** Opening DATA FOR ANALYSIS block **

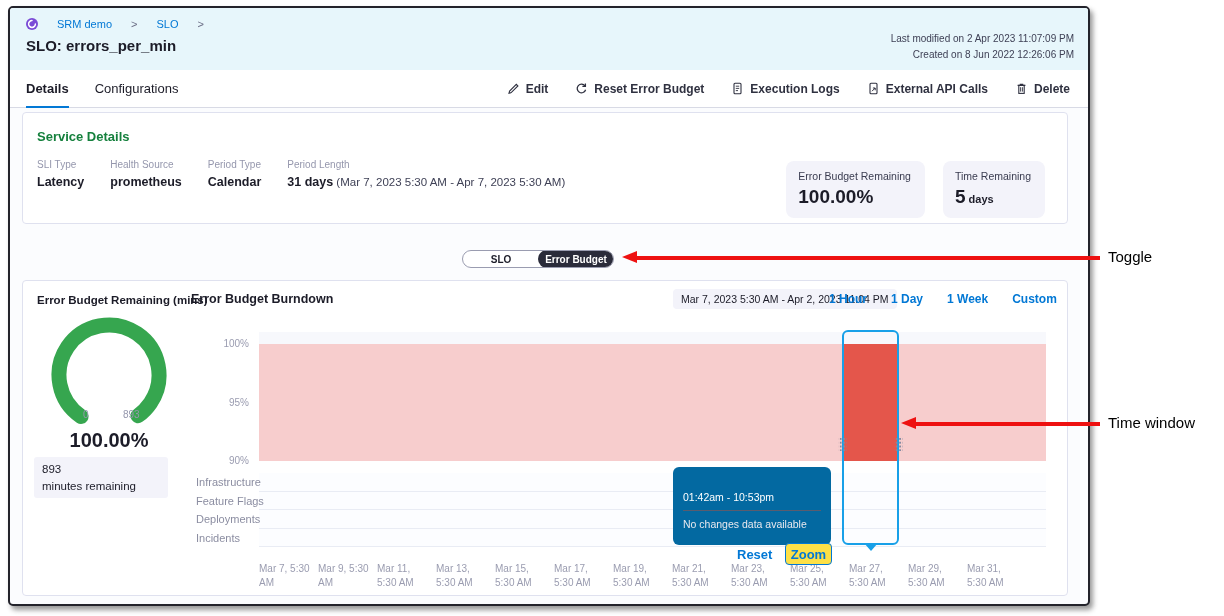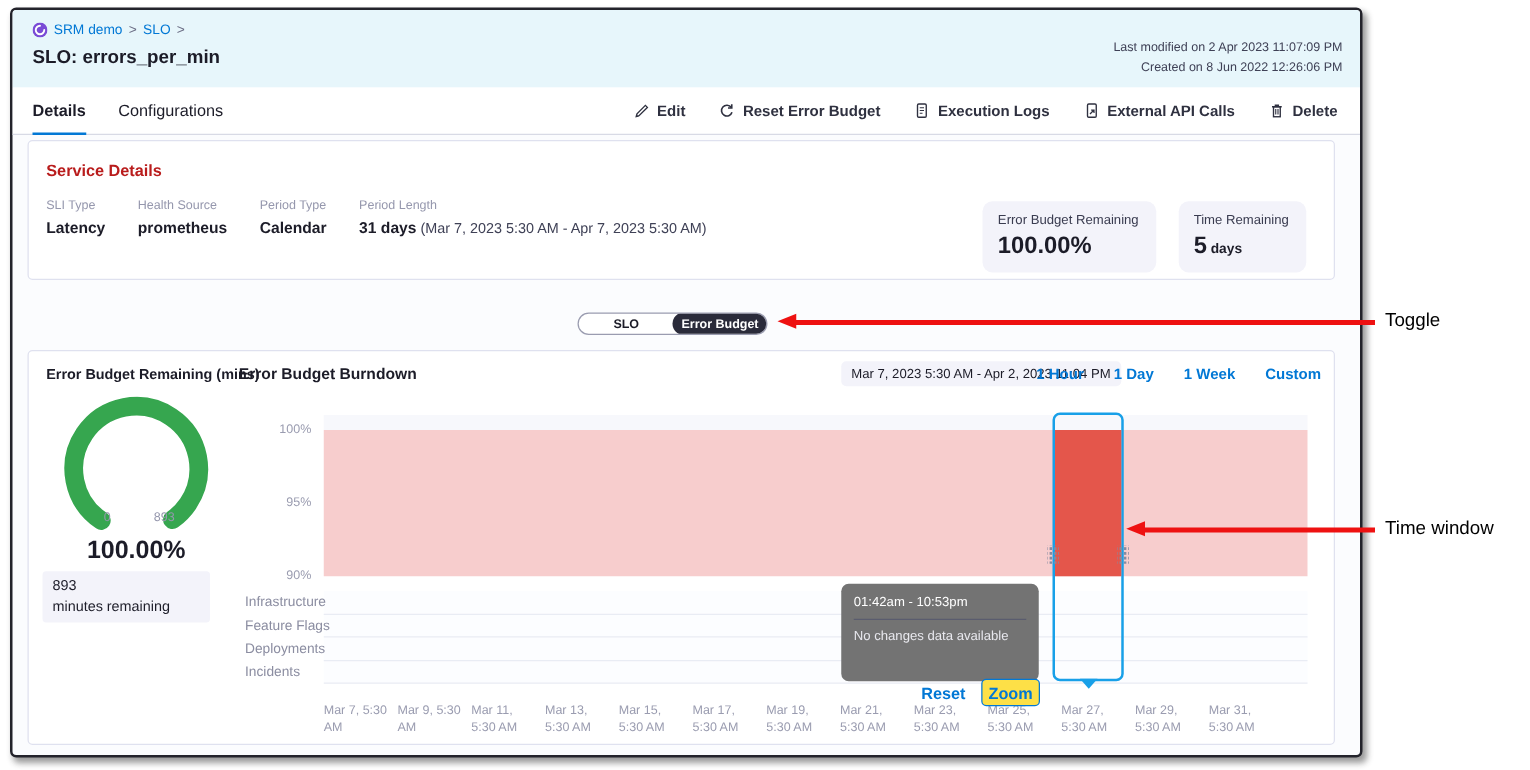--- a/index.html
+++ b/index.html
@@ -4,40 +4,40 @@
 <style>
   * { margin:0; padding:0; box-sizing:border-box; }
   html,body { width:1224px; height:616px; background:#ffffff; font-family:"Liberation Sans", sans-serif; overflow:hidden; position:relative; }
 
   
   .frame { position:absolute; left:8px; top:6px; width:1082px; height:600px; background:#fbfcfe;
            border:2px solid #23232b; border-radius:5px; box-shadow:3px 4px 5px rgba(30,30,30,.45); overflow:hidden; }
 
   
   .hdr { position:absolute; left:0; top:0; right:0; height:62px; background:#e7f6fb; padding:10px 14px 0 16px; }
-  .crumbs { display:flex; align-items:center; gap:5px; font-size:11px; }
+  .crumbs { display:flex; align-items:center; gap:19px; font-size:11px; }
   .crumb-link { color:#0278d5; cursor:pointer; }
   .crumb-sep { color:#6b6d85; }
   .page-title { margin-top:7px; font-size:15px; font-weight:bold; color:#1c1c28; }
   .hdr-dates { position:absolute; right:14px; bottom:8px; text-align:right; font-size:10px; color:#3f4156; line-height:1.55; }
 
   
   .tabsbar { position:absolute; left:0; top:62px; right:0; height:38px; background:#fff; border-bottom:1px solid #d8dae5;
              display:flex; align-items:center; padding:0 18px 0 16px; }
   .tab { position:relative; height:38px; display:flex; align-items:center; font-size:13px; color:#1c1c28; margin-right:26px; cursor:pointer; }
   .tab.active { font-weight:bold; }
   .tab.active::after { content:""; position:absolute; left:0; right:0; bottom:0; height:2px; background:#0278d5; }
   .toolbar { margin-left:auto; display:flex; align-items:center; gap:27px; }
   .tb-item { display:flex; align-items:center; gap:6px; font-size:12px; font-weight:600; color:#2f3140; cursor:pointer; white-space:nowrap; }
   .tb-item svg { flex:0 0 auto; }
 
   
   .svc-card { position:absolute; left:12px; top:104px; width:1046px; height:112px; background:#fff;
               border:1px solid #dfe1ef; border-radius:4px; padding:16px 18px 0 14px; }
-  .svc-title { font-size:13px; font-weight:bold; color:#b91c1c; }
+  .svc-title { font-size:13px; font-weight:bold; color:#15803d; }
   .svc-fields { display:flex; gap:26px; margin-top:15px; }
   .fld-label { font-size:10px; color:#9597ad; margin-bottom:5px; white-space:nowrap; }
   .fld-value { font-size:12.5px; font-weight:bold; color:#1c1c28; white-space:nowrap; }
   .fld-link { color:#0278d5; cursor:pointer; }
   .fld-detail { font-weight:normal; color:#3f4156; font-size:11.5px; }
   .svc-stats { position:absolute; right:22px; top:48px; display:flex; gap:18px; }
   .stat-box { background:#f3f3fa; border-radius:8px; padding:9px 14px 10px 12px; min-width:102px; }
   .stat-label { font-size:10.5px; color:#3a3c50; margin-bottom:4px; white-space:nowrap; }
   .stat-value { font-size:19px; font-weight:bold; color:#1c1c28; }
   .stat-unit { font-size:11px; font-weight:bold; }
@@ -84,21 +84,21 @@
   
   .sel-win { position:absolute; left:819px; top:49px; width:57px; height:215px; border:2px solid #18a0e8; border-radius:6px; background:transparent; z-index:6; }
   .sel-fill { position:absolute; left:0; right:0; top:12px; height:117px; background:#e4564b; }
   .handle { position:absolute; width:9px; height:15px; top:104px;
             background-image:radial-gradient(#858aa0 1px, transparent 1.2px); background-size:3.4px 3.8px; background-position:1px 1px; }
   .handle.l { left:-6px; } .handle.r { right:-6px; }
   .sel-ptr { position:absolute; left:50%; margin-left:-7px; top:100%; width:0; height:0;
              border-left:7px solid transparent; border-right:7px solid transparent; border-top:8px solid #18a0e8; }
 
   
-  .tip { position:absolute; left:650px; top:186px; width:158px; height:78px; background:#737373; border-radius:6px; padding:9px 10px; z-index:5; }
+  .tip { position:absolute; left:650px; top:186px; width:158px; height:78px; background:#0369a1; border-radius:6px; padding:24px 10px; z-index:5; }
   .tip-time { font-size:10.5px; color:#ffffff; }
   .tip-hr { border:none; border-top:1px solid #5a5c6e; margin:7px 0; }
   .tip-msg { font-size:10.5px; color:#e8e8ee; }
 
   
   .bd-reset { position:absolute; left:714px; top:266px; font-size:13px; font-weight:bold; color:#0278d5; cursor:pointer; z-index:7; }
   .bd-zoom { position:absolute; left:762px; top:262px; width:47px; height:22px; background:#fde047; border:1.5px solid #0278d5; border-radius:4px;
              display:flex; align-items:center; justify-content:center; font-size:13px; font-weight:bold; color:#0278d5; cursor:pointer; z-index:7; }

** Closing DATA FOR ANALYSIS block **

# TASK BRIEF:
Using the data above, transcribe the lines that run from the line with "position:absolute; left:819px; top:49px;" to the line with "position:absolute; left:714px; top:266px;", both ends kept, and output nothing else.

# ANSWER FOR THE TASK:
   .sel-win { position:absolute; left:819px; top:49px; width:57px; height:215px; border:2px solid #18a0e8; border-radius:6px; background:transparent; z-index:6; }
   .sel-fill { position:absolute; left:0; right:0; top:12px; height:117px; background:#e4564b; }
   .handle { position:absolute; width:9px; height:15px; top:104px;
             background-image:radial-gradient(#858aa0 1px, transparent 1.2px); background-size:3.4px 3.8px; background-position:1px 1px; }
   .handle.l { left:-6px; } .handle.r { right:-6px; }
   .sel-ptr { position:absolute; left:50%; margin-left:-7px; top:100%; width:0; height:0;
              border-left:7px solid transparent; border-right:7px solid transparent; border-top:8px solid #18a0e8; }
 
   
-  .tip { position:absolute; left:650px; top:186px; width:158px; height:78px; background:#737373; border-radius:6px; padding:9px 10px; z-index:5; }
+  .tip { position:absolute; left:650px; top:186px; width:158px; height:78px; background:#0369a1; border-radius:6px; padding:24px 10px; z-index:5; }
   .tip-time { font-size:10.5px; color:#ffffff; }
   .tip-hr { border:none; border-top:1px solid #5a5c6e; margin:7px 0; }
   .tip-msg { font-size:10.5px; color:#e8e8ee; }
 
   
   .bd-reset { position:absolute; left:714px; top:266px; font-size:13px; font-weight:bold; color:#0278d5; cursor:pointer; z-index:7; }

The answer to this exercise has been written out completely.